Items from a data source:
______
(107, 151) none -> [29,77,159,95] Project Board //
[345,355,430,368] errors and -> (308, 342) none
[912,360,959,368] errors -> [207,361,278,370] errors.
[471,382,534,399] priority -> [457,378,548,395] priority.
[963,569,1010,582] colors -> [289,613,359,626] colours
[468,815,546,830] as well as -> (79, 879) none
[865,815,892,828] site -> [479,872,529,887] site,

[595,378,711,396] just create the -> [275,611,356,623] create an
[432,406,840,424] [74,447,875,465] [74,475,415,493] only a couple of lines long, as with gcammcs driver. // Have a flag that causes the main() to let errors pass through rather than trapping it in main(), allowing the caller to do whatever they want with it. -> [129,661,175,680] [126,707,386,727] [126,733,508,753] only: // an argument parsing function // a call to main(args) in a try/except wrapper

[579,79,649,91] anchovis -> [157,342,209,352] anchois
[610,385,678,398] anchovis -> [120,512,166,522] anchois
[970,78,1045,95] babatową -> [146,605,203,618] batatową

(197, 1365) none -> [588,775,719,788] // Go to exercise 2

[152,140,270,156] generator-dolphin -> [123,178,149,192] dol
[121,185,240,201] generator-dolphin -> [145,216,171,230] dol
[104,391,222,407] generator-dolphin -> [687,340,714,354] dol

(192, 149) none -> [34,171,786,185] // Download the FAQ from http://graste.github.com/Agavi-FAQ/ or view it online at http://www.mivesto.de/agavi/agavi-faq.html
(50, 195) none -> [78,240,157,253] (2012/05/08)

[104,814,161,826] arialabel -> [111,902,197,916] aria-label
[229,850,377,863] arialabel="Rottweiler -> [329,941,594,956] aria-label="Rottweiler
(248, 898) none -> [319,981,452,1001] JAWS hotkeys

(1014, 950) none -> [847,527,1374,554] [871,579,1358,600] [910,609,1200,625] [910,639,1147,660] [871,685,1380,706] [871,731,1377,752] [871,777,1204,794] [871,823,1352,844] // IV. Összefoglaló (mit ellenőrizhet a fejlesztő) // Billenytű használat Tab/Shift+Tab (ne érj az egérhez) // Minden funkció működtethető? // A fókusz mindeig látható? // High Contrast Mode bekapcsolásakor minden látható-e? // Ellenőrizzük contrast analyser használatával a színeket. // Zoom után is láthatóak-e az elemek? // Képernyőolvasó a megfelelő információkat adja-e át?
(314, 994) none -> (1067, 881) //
______
**EXERCISE DESCRIPTION**
I would like you to output every record exactly as written.

**WRITTEN REPLY**
(107, 151) none -> [29,77,159,95] Project Board //
[345,355,430,368] errors and -> (308, 342) none
[912,360,959,368] errors -> [207,361,278,370] errors.
[471,382,534,399] priority -> [457,378,548,395] priority.
[963,569,1010,582] colors -> [289,613,359,626] colours
[468,815,546,830] as well as -> (79, 879) none
[865,815,892,828] site -> [479,872,529,887] site,

[595,378,711,396] just create the -> [275,611,356,623] create an
[432,406,840,424] [74,447,875,465] [74,475,415,493] only a couple of lines long, as with gcammcs driver. // Have a flag that causes the main() to let errors pass through rather than trapping it in main(), allowing the caller to do whatever they want with it. -> [129,661,175,680] [126,707,386,727] [126,733,508,753] only: // an argument parsing function // a call to main(args) in a try/except wrapper

[579,79,649,91] anchovis -> [157,342,209,352] anchois
[610,385,678,398] anchovis -> [120,512,166,522] anchois
[970,78,1045,95] babatową -> [146,605,203,618] batatową

(197, 1365) none -> [588,775,719,788] // Go to exercise 2

[152,140,270,156] generator-dolphin -> [123,178,149,192] dol
[121,185,240,201] generator-dolphin -> [145,216,171,230] dol
[104,391,222,407] generator-dolphin -> [687,340,714,354] dol

(192, 149) none -> [34,171,786,185] // Download the FAQ from http://graste.github.com/Agavi-FAQ/ or view it online at http://www.mivesto.de/agavi/agavi-faq.html
(50, 195) none -> [78,240,157,253] (2012/05/08)

[104,814,161,826] arialabel -> [111,902,197,916] aria-label
[229,850,377,863] arialabel="Rottweiler -> [329,941,594,956] aria-label="Rottweiler
(248, 898) none -> [319,981,452,1001] JAWS hotkeys

(1014, 950) none -> [847,527,1374,554] [871,579,1358,600] [910,609,1200,625] [910,639,1147,660] [871,685,1380,706] [871,731,1377,752] [871,777,1204,794] [871,823,1352,844] // IV. Összefoglaló (mit ellenőrizhet a fejlesztő) // Billenytű használat Tab/Shift+Tab (ne érj az egérhez) // Minden funkció működtethető? // A fókusz mindeig látható? // High Contrast Mode bekapcsolásakor minden látható-e? // Ellenőrizzük contrast analyser használatával a színeket. // Zoom után is láthatóak-e az elemek? // Képernyőolvasó a megfelelő információkat adja-e át?
(314, 994) none -> (1067, 881) //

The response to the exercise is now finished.